The Guernsey Literary and Potato Peel Pie Society

Plot

In January 1946, 32-year-old Juliet Ashton embarks on a cross-country tour across England to promote her latest book. Written under her pen-name Izzy Bickerstaff, the book is a compilation of comedic columns she wrote about life during World War II. Despite the fact that she initially wrote under the name Izzy Bickerstaff during the war, Juliet writes to her publisher that she wants to retire the character and write under her real name.
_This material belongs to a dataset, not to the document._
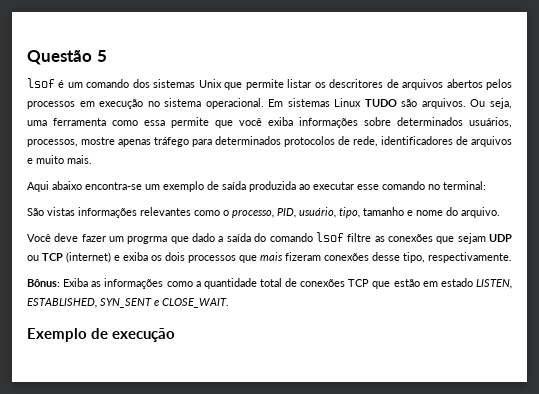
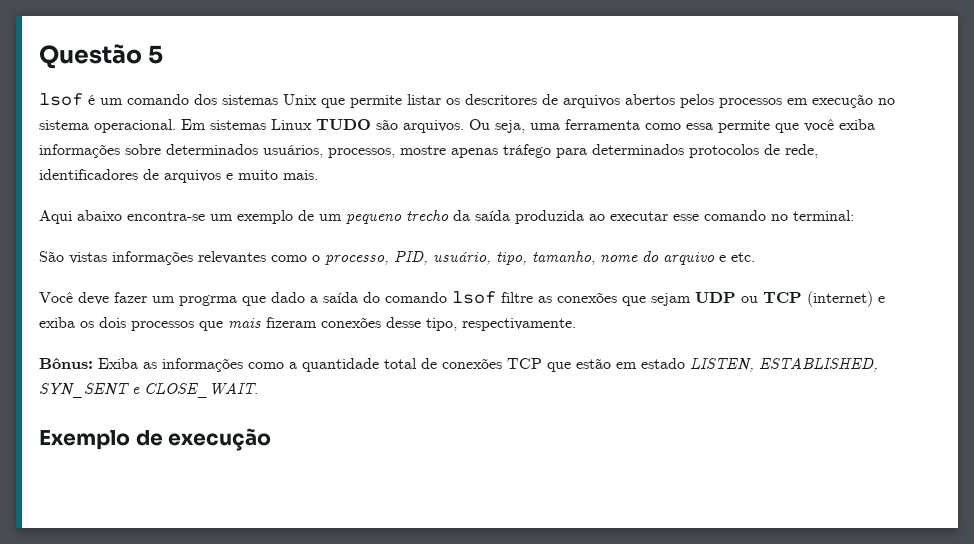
(219, 185) none -> [319,210,470,224] um pequeno trecho da
[363,207,500,218] tamanho e nome do arquivo. -> [532,251,755,265] tamanho, nome do arquivo e etc.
On her tour, Juliet is greeted with flowers from the mysterious Markham V. Reynolds, Jr. Her best friend and publisher, Sidney, warns Juliet that Mark is a wealthy American trying to establish a publishing empire and looking to poach her. Reynolds makes it clear that he is a fan, and she and Reynolds soon begin dating.

Juliet receives a letter from Dawsey Adams, a complete stranger from Guernsey who has come into possession of her copy of Essays of Elia and who wants to know more about the author, Charles Lamb. Juliet helps to send him further books by Lamb. She is also intrigued that Adams is part of The Guernsey Literary and Potato Peel Pie Society and inquires about the group's name.

After learning that the society began as a cover for residents breaking curfew during the German occupation of Guernsey, Juliet begins a correspondence with several members of the Society, hoping to work them into an article she is writing on the benefits of literature for The Times Literary Supplement. Juliet also learns that Elizabeth McKenna, the Society's beloved founder, was arrested and sent to a prison in France by the Germans and has yet to return home. The members of the Society are raising her child, Kit, among themselves until Elizabeth returns.

As she continues to write to the members of the Society and they to her, Juliet begins to plan a trip to Guernsey to conduct research for a book about the group and their experiences of the war. Mark proposes as Juliet is preparing to leave for Guernsey and she delays giving an answer, not wanting to repeat the error of her previous engagement.

In Guernsey, Juliet is treated like an old friend and soon helps to watch Kit. She is also there when the members of the Society receive a letter from Remy Giraud, a French woman who was in the Ravensbrück concentration camp with Elizabeth. She informs them that Elizabeth is dead, but several members go to see her and encourage her to visit Guernsey with them, to which she eventually agrees.

Juliet decides to center her book on Elizabeth's experiences on Guernsey during the occupation, as told by her friends. While she is writing, Juliet is visited by Mark. Realizing that she has feelings for Dawsey and has since they first met, Juliet definitively rejects Mark's second proposal.

As she continues to write, Juliet also realizes that her time spent with Kit means that she now thinks of Kit as a daughter and wants to adopt her. She also longs to be with Dawsey but fears that he has fallen in love with Remy.

Remy eventually announces her plans to return to France and train as a baker in Paris. Isola Pribby, a member of the Society, believes that Dawsey is in love with Remy and, using Miss Marple as a model, offers to clean Dawsey's home to find proof he is in love with Remy to convince her to stay in Guernsey. Isola's plan is a failure, and she goes to Juliet to complain that she was unable to find anything that would signify his love for Remy, but instead found numerous pictures and tokens that belong to Juliet. Realizing that he is pining for her, Juliet runs to Dawsey and asks him to marry her.

Juliet ends by asking her publisher and friend Sidney to return to Guernsey in time for her wedding in a week's time.